(Provided data Opens)

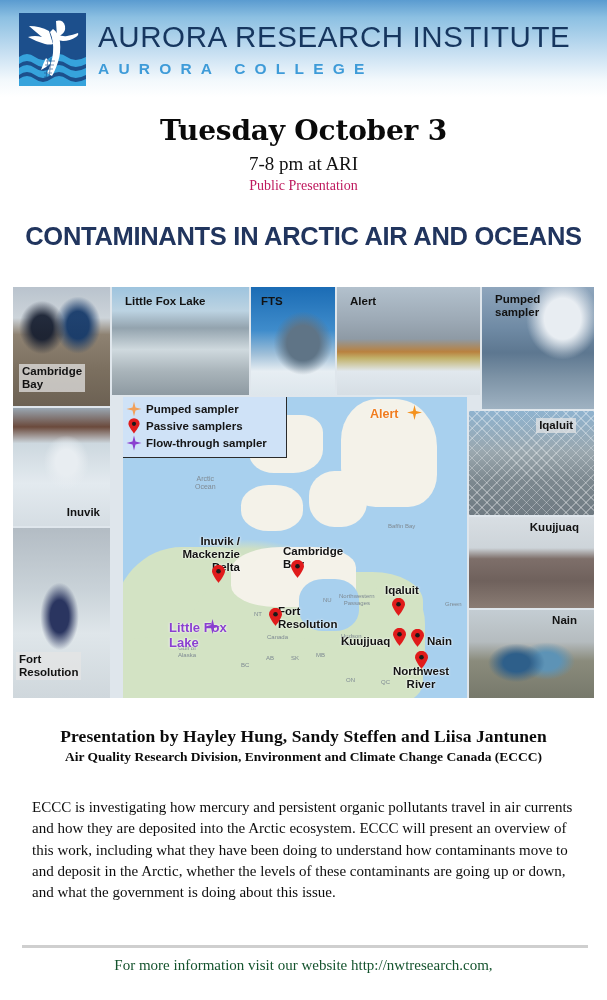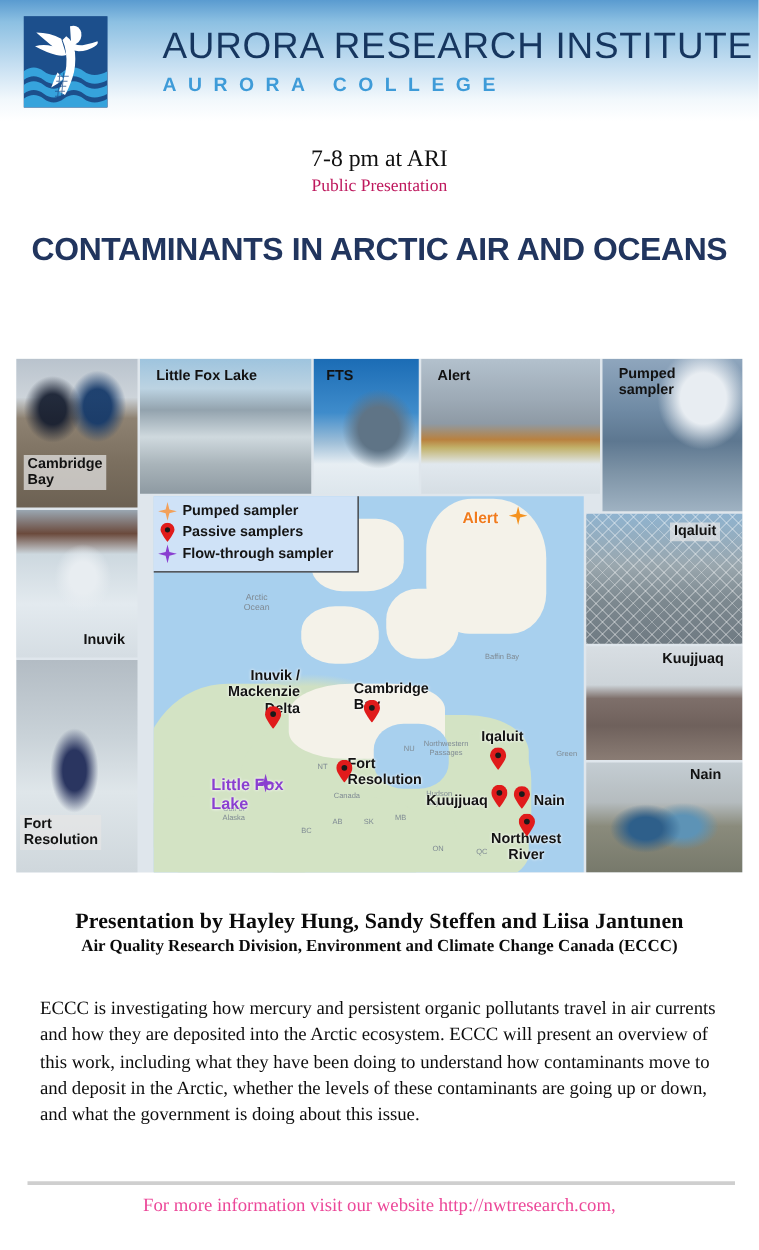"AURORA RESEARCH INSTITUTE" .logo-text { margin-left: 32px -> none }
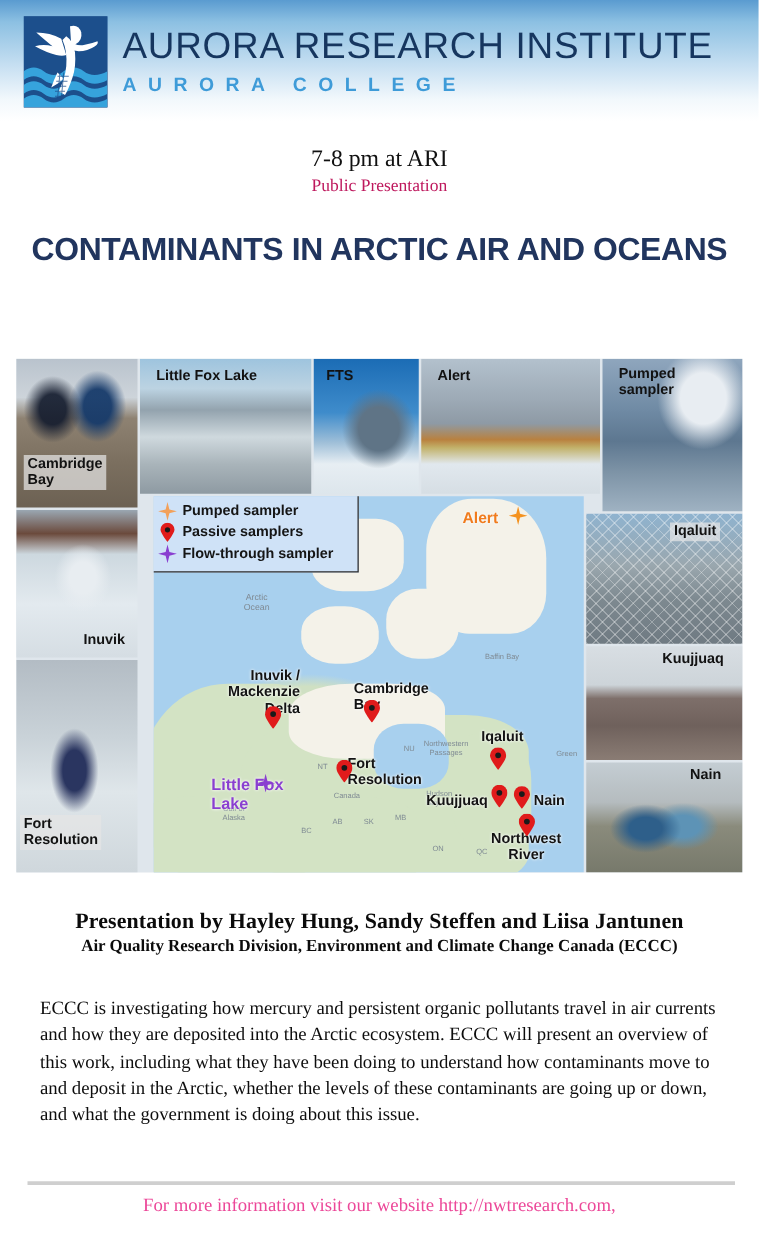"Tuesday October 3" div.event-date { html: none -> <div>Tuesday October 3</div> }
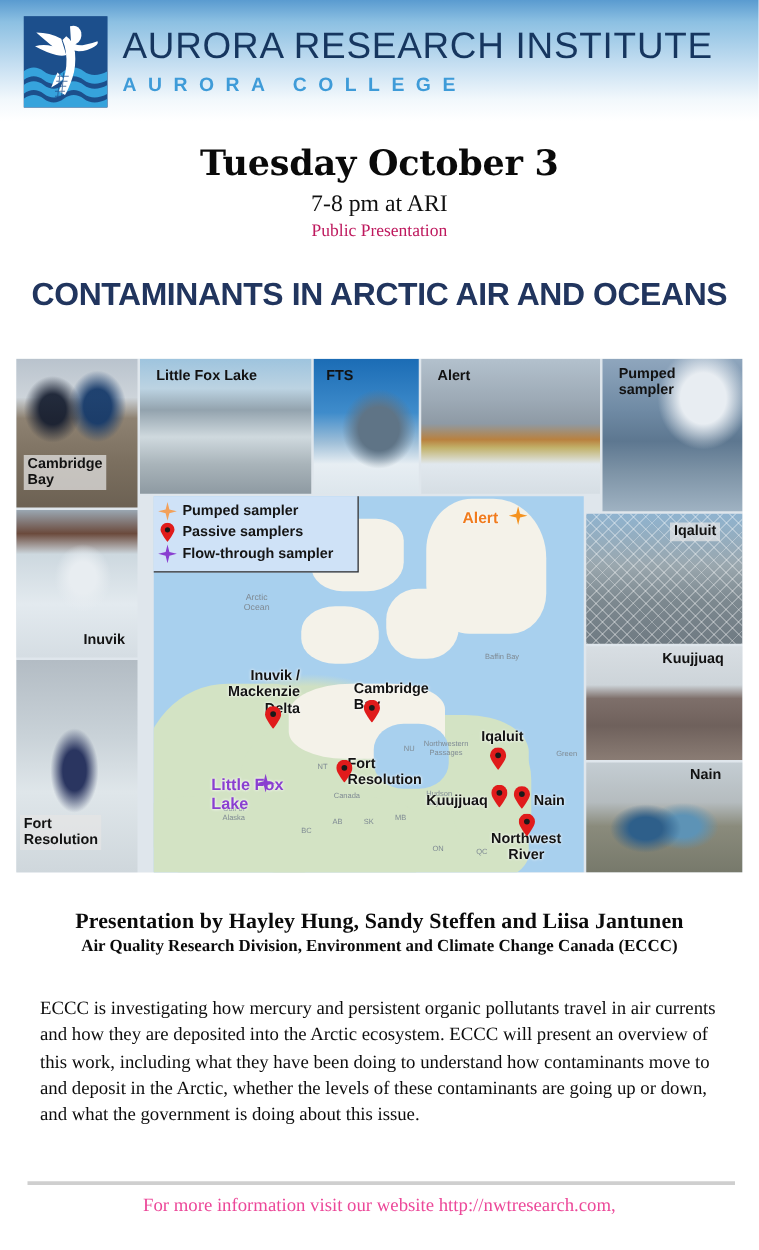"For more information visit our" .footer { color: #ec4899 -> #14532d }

(Provided data Closes)
(Provided data Opens)

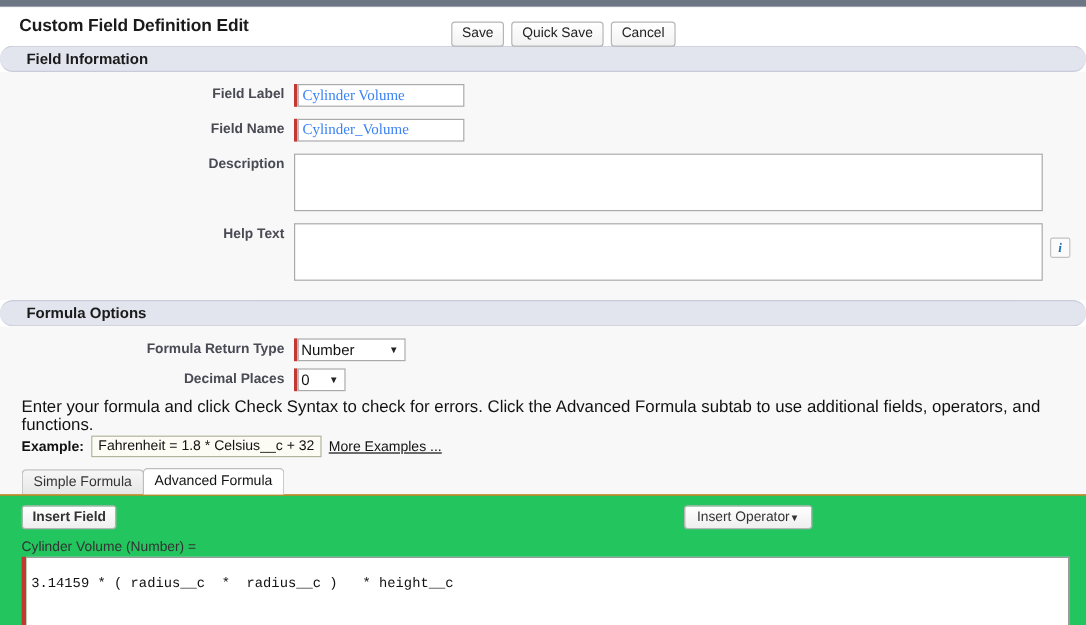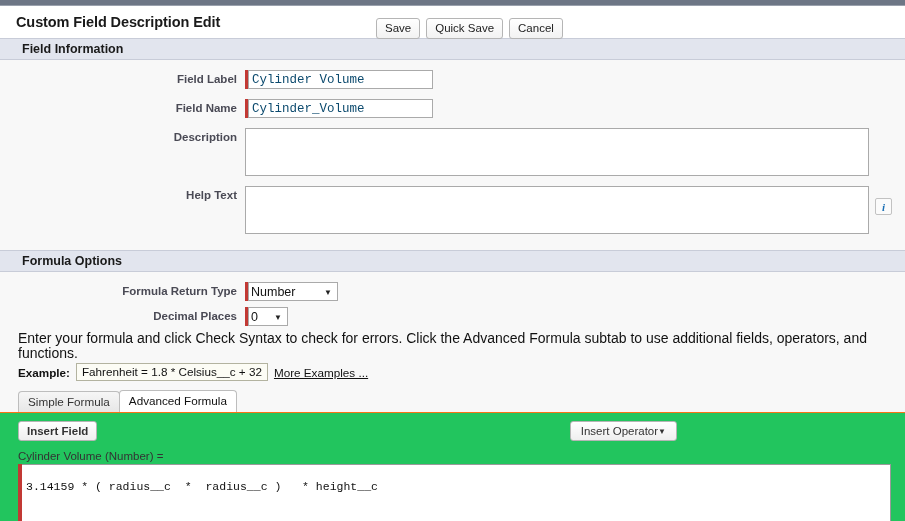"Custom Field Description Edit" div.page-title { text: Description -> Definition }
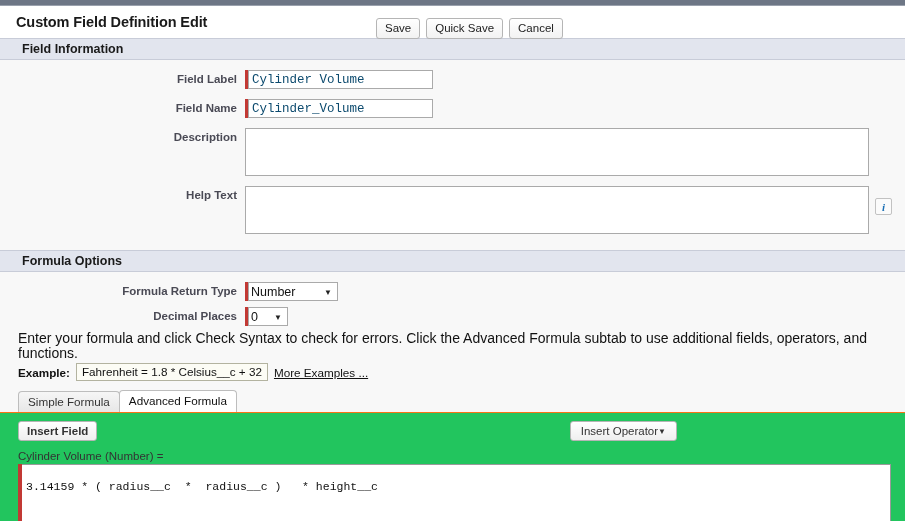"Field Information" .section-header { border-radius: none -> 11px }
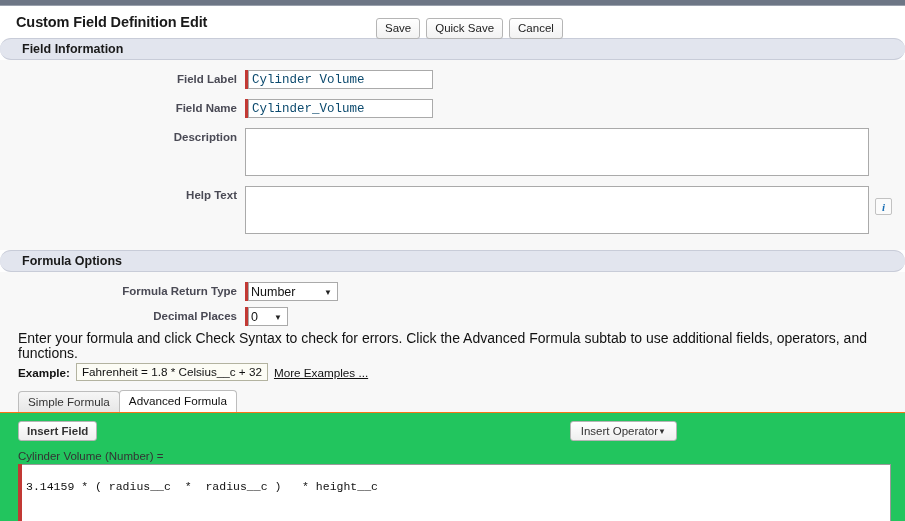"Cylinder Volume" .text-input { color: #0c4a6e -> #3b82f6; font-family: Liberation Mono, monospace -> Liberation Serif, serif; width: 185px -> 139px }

(Provided data Closes)
(Provided data Opens)

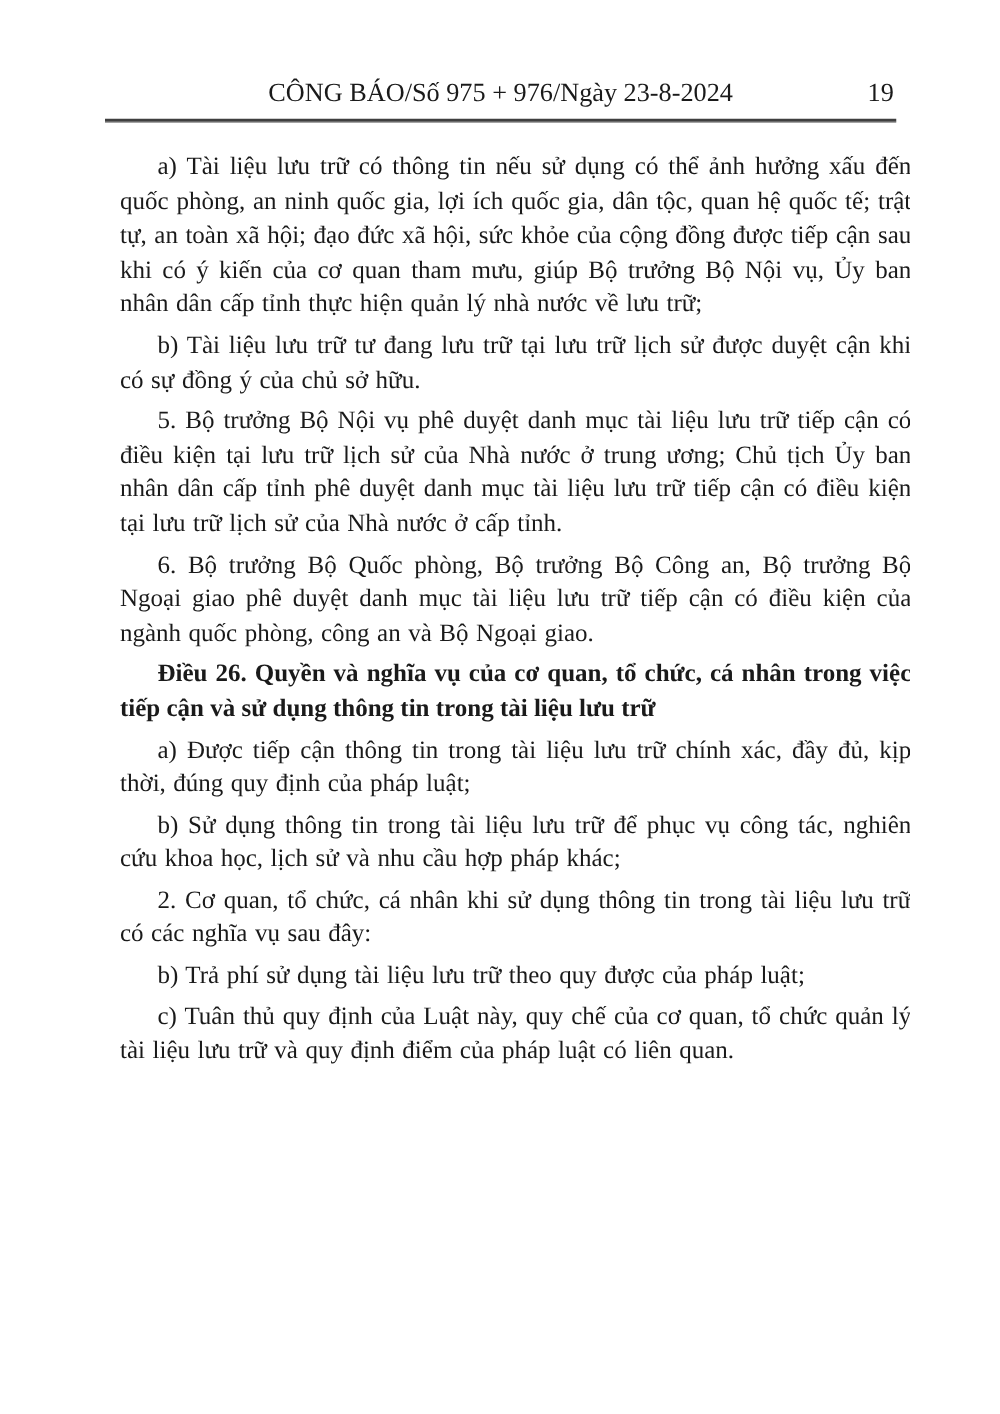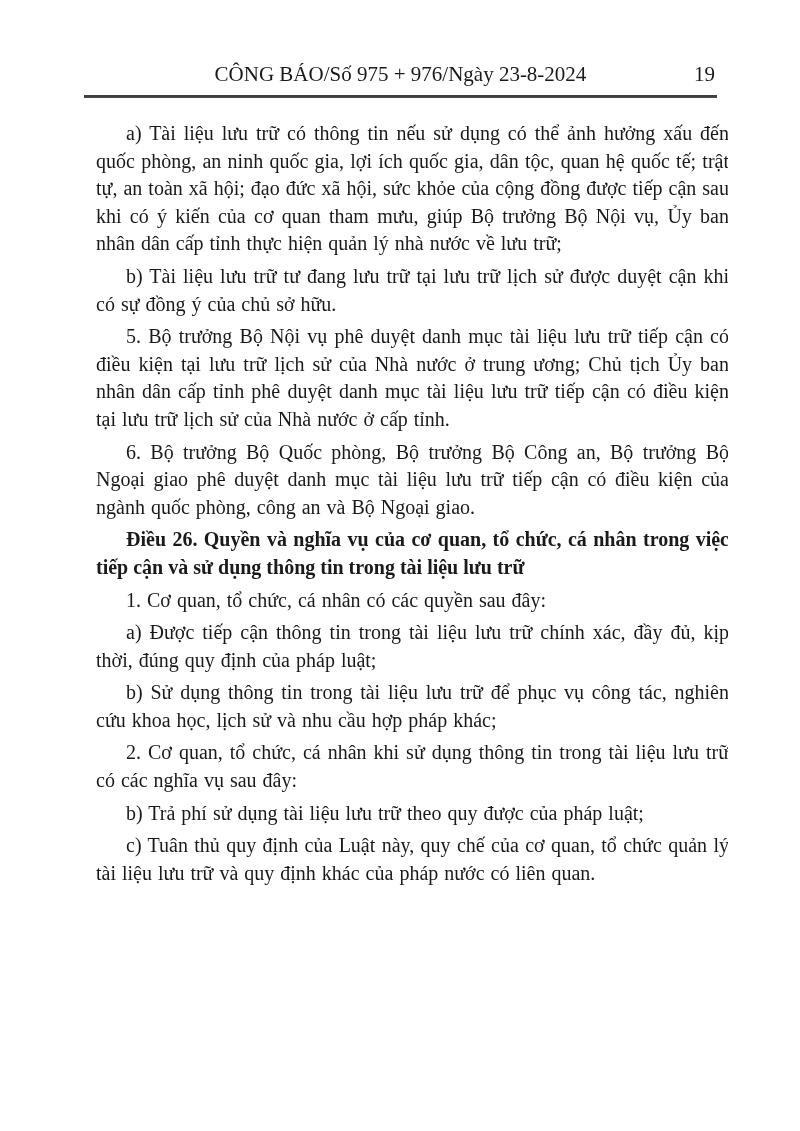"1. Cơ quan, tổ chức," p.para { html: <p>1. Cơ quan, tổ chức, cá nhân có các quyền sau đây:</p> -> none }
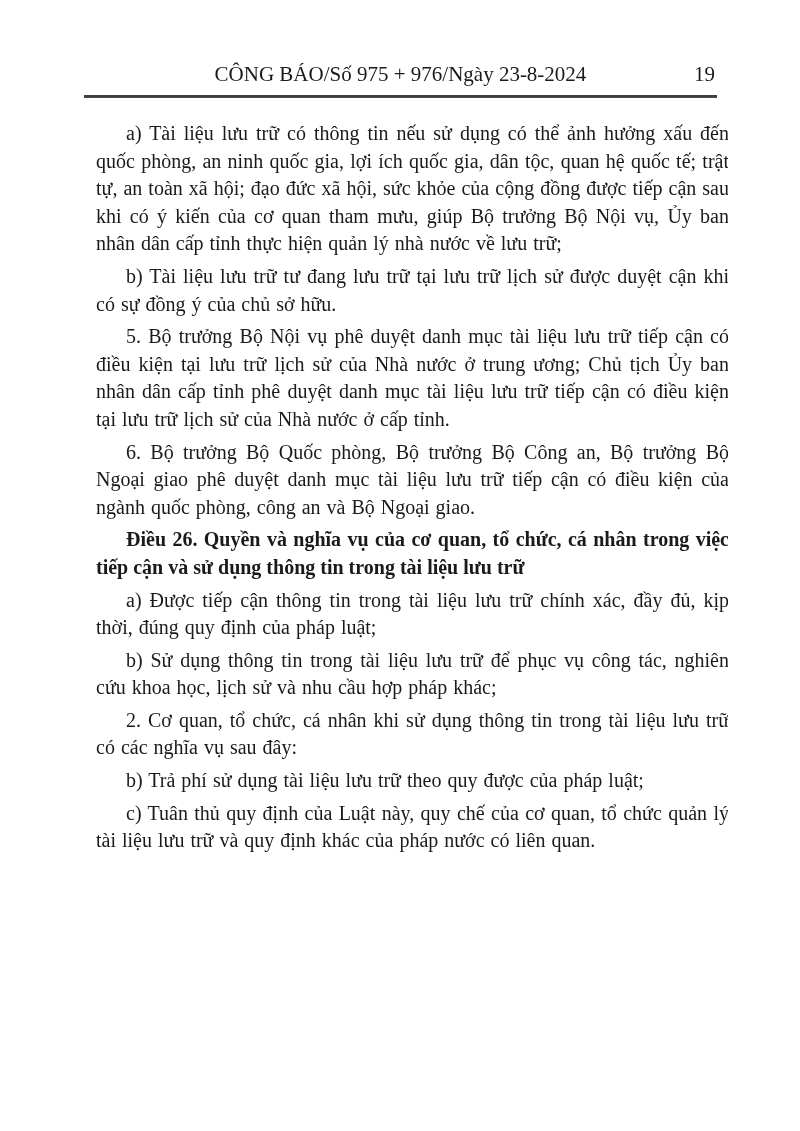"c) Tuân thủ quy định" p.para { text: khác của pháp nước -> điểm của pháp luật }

(Provided data Closes)

In the records above, find the line with "margin-left: 32px ->" and the line with "more information visit", then restate word for word only those two lines and all lines between, omitting pictures.

"AURORA RESEARCH INSTITUTE" .logo-text { margin-left: 32px -> none }
"Tuesday October 3" div.event-date { html: none -> <div>Tuesday October 3</div> }
"For more information visit our" .footer { color: #ec4899 -> #14532d }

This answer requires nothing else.